=== RECORDS SUPPLIED ===

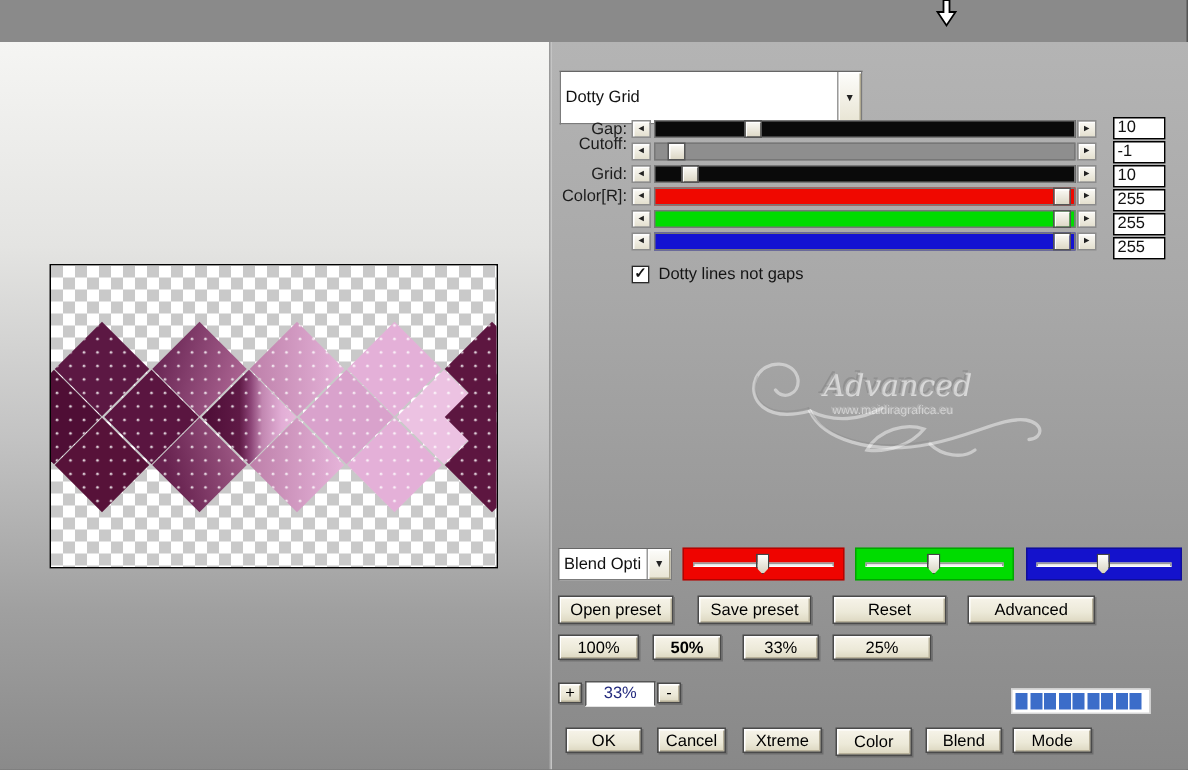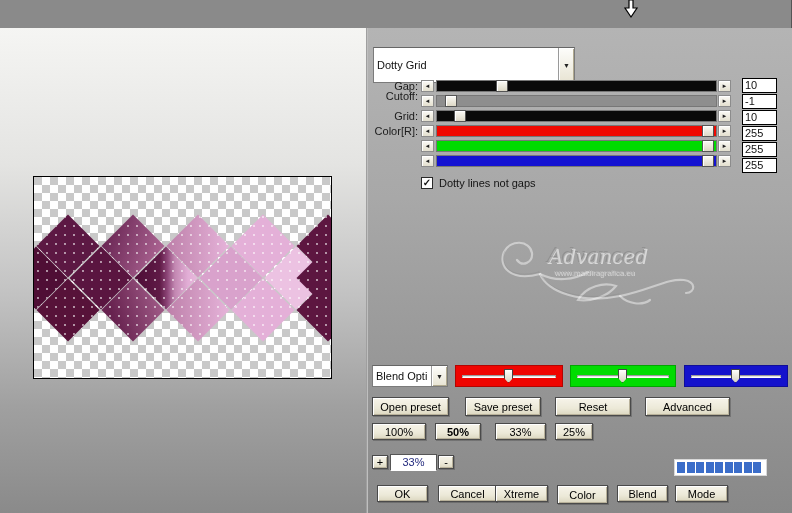--- a/index.html
+++ b/index.html
@@ -233,40 +233,40 @@
   </div>
 
   <div class="btn" style="left:372px; top:397px; width:77px; height:19px;">Open preset</div>
   <div class="btn" style="left:465px; top:397px; width:76px; height:19px;">Save preset</div>
   <div class="btn" style="left:555px; top:397px; width:76px; height:19px;">Reset</div>
   <div class="btn" style="left:645px; top:397px; width:85px; height:19px;">Advanced</div>
 
   <div class="btn" style="left:372px; top:423px; width:54px; height:17px;">100%</div>
   <div class="btn" style="left:435px; top:423px; width:46px; height:17px;font-weight:bold;">50%</div>
   <div class="btn" style="left:495px; top:423px; width:51px; height:17px;">33%</div>
-  <div class="btn" style="left:555px; top:423px; width:38px; height:17px;">25%</div>
+  <div class="btn" style="left:555px; top:423px; width:66px; height:17px;">25%</div>
 
   <div class="btn" style="left:372px; top:455px; width:16px; height:14px;">+</div>
   <div class="stepper-val">33%</div>
   <div class="btn" style="left:438px; top:455px; width:16px; height:14px;">-</div>
 
   <div class="progress">
       <div class="pblock" style="background: rgb(59, 109, 201);"></div>
       <div class="pblock" style="background: rgb(59, 109, 201);"></div>
       <div class="pblock" style="background: rgb(59, 109, 201);"></div>
       <div class="pblock" style="background: rgb(59, 109, 201);"></div>
       <div class="pblock" style="background: rgb(59, 109, 201);"></div>
       <div class="pblock" style="background: rgb(59, 109, 201);"></div>
       <div class="pblock" style="background: rgb(59, 109, 201);"></div>
       <div class="pblock" style="background: rgb(59, 109, 201);"></div>
       <div class="pblock" style="background: rgb(59, 109, 201);"></div>
     </div>
 
   <div class="btn" style="left:377px; top:485px; width:51px; height:17px;">OK</div>
-  <div class="btn" style="left:438px; top:485px; width:59px; height:17px;">Cancel</div>
+  <div class="btn" style="left:438px; top:485px; width:46px; height:17px;">Cancel</div>
   <div class="btn" style="left:495px; top:485px; width:53px; height:17px;">Xtreme</div>
   <div class="btn" style="left:557px; top:485px; width:51px; height:19px;text-align:center;">Color</div>
   <div class="btn" style="left:617px; top:485px; width:51px; height:17px;">Blend</div>
   <div class="btn" style="left:675px; top:485px; width:53px; height:17px;">Mode</div>
 
   <svg class="cursor" width="18" height="20" viewBox="0 0 18 20">
     <path d="M7,0 L11,0 L11,8 L15,8 L9,17 L3,8 L7,8 Z" fill="#ffffff" stroke="#000000" stroke-width="1.2"></path>
   </svg>
 
 </div>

===

-- DIRECTIONS FOR THIS TASK --
Reprint the data verbatim, pictures excluded.

-- RESPONSE TO THIS EXERCISE --
--- a/index.html
+++ b/index.html
@@ -233,40 +233,40 @@
   </div>
 
   <div class="btn" style="left:372px; top:397px; width:77px; height:19px;">Open preset</div>
   <div class="btn" style="left:465px; top:397px; width:76px; height:19px;">Save preset</div>
   <div class="btn" style="left:555px; top:397px; width:76px; height:19px;">Reset</div>
   <div class="btn" style="left:645px; top:397px; width:85px; height:19px;">Advanced</div>
 
   <div class="btn" style="left:372px; top:423px; width:54px; height:17px;">100%</div>
   <div class="btn" style="left:435px; top:423px; width:46px; height:17px;font-weight:bold;">50%</div>
   <div class="btn" style="left:495px; top:423px; width:51px; height:17px;">33%</div>
-  <div class="btn" style="left:555px; top:423px; width:38px; height:17px;">25%</div>
+  <div class="btn" style="left:555px; top:423px; width:66px; height:17px;">25%</div>
 
   <div class="btn" style="left:372px; top:455px; width:16px; height:14px;">+</div>
   <div class="stepper-val">33%</div>
   <div class="btn" style="left:438px; top:455px; width:16px; height:14px;">-</div>
 
   <div class="progress">
       <div class="pblock" style="background: rgb(59, 109, 201);"></div>
       <div class="pblock" style="background: rgb(59, 109, 201);"></div>
       <div class="pblock" style="background: rgb(59, 109, 201);"></div>
       <div class="pblock" style="background: rgb(59, 109, 201);"></div>
       <div class="pblock" style="background: rgb(59, 109, 201);"></div>
       <div class="pblock" style="background: rgb(59, 109, 201);"></div>
       <div class="pblock" style="background: rgb(59, 109, 201);"></div>
       <div class="pblock" style="background: rgb(59, 109, 201);"></div>
       <div class="pblock" style="background: rgb(59, 109, 201);"></div>
     </div>
 
   <div class="btn" style="left:377px; top:485px; width:51px; height:17px;">OK</div>
-  <div class="btn" style="left:438px; top:485px; width:59px; height:17px;">Cancel</div>
+  <div class="btn" style="left:438px; top:485px; width:46px; height:17px;">Cancel</div>
   <div class="btn" style="left:495px; top:485px; width:53px; height:17px;">Xtreme</div>
   <div class="btn" style="left:557px; top:485px; width:51px; height:19px;text-align:center;">Color</div>
   <div class="btn" style="left:617px; top:485px; width:51px; height:17px;">Blend</div>
   <div class="btn" style="left:675px; top:485px; width:53px; height:17px;">Mode</div>
 
   <svg class="cursor" width="18" height="20" viewBox="0 0 18 20">
     <path d="M7,0 L11,0 L11,8 L15,8 L9,17 L3,8 L7,8 Z" fill="#ffffff" stroke="#000000" stroke-width="1.2"></path>
   </svg>
 
 </div>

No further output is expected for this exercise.